Structured diff data
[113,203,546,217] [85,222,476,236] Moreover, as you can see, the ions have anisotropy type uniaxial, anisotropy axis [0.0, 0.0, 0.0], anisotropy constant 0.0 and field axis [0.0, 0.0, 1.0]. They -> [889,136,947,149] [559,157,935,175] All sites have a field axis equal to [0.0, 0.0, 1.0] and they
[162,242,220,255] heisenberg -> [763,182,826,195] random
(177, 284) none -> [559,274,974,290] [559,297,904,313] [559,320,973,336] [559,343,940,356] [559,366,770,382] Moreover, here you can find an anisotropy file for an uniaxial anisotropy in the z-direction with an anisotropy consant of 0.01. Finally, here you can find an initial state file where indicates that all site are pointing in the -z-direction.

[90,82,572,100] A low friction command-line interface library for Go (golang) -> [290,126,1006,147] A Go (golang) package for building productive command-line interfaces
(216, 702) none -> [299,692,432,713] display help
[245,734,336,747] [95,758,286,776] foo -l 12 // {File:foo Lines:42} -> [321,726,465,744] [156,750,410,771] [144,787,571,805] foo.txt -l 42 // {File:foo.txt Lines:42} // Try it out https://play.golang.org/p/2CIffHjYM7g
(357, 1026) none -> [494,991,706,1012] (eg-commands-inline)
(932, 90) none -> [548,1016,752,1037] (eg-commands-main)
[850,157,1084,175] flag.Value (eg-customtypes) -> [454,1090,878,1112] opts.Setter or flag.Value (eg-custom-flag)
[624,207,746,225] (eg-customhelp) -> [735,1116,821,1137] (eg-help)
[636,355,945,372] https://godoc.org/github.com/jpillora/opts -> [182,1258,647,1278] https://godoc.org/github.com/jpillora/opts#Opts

Assigned task: Would you mind copying all of the records exactly?

Reply:
[113,203,546,217] [85,222,476,236] Moreover, as you can see, the ions have anisotropy type uniaxial, anisotropy axis [0.0, 0.0, 0.0], anisotropy constant 0.0 and field axis [0.0, 0.0, 1.0]. They -> [889,136,947,149] [559,157,935,175] All sites have a field axis equal to [0.0, 0.0, 1.0] and they
[162,242,220,255] heisenberg -> [763,182,826,195] random
(177, 284) none -> [559,274,974,290] [559,297,904,313] [559,320,973,336] [559,343,940,356] [559,366,770,382] Moreover, here you can find an anisotropy file for an uniaxial anisotropy in the z-direction with an anisotropy consant of 0.01. Finally, here you can find an initial state file where indicates that all site are pointing in the -z-direction.

[90,82,572,100] A low friction command-line interface library for Go (golang) -> [290,126,1006,147] A Go (golang) package for building productive command-line interfaces
(216, 702) none -> [299,692,432,713] display help
[245,734,336,747] [95,758,286,776] foo -l 12 // {File:foo Lines:42} -> [321,726,465,744] [156,750,410,771] [144,787,571,805] foo.txt -l 42 // {File:foo.txt Lines:42} // Try it out https://play.golang.org/p/2CIffHjYM7g
(357, 1026) none -> [494,991,706,1012] (eg-commands-inline)
(932, 90) none -> [548,1016,752,1037] (eg-commands-main)
[850,157,1084,175] flag.Value (eg-customtypes) -> [454,1090,878,1112] opts.Setter or flag.Value (eg-custom-flag)
[624,207,746,225] (eg-customhelp) -> [735,1116,821,1137] (eg-help)
[636,355,945,372] https://godoc.org/github.com/jpillora/opts -> [182,1258,647,1278] https://godoc.org/github.com/jpillora/opts#Opts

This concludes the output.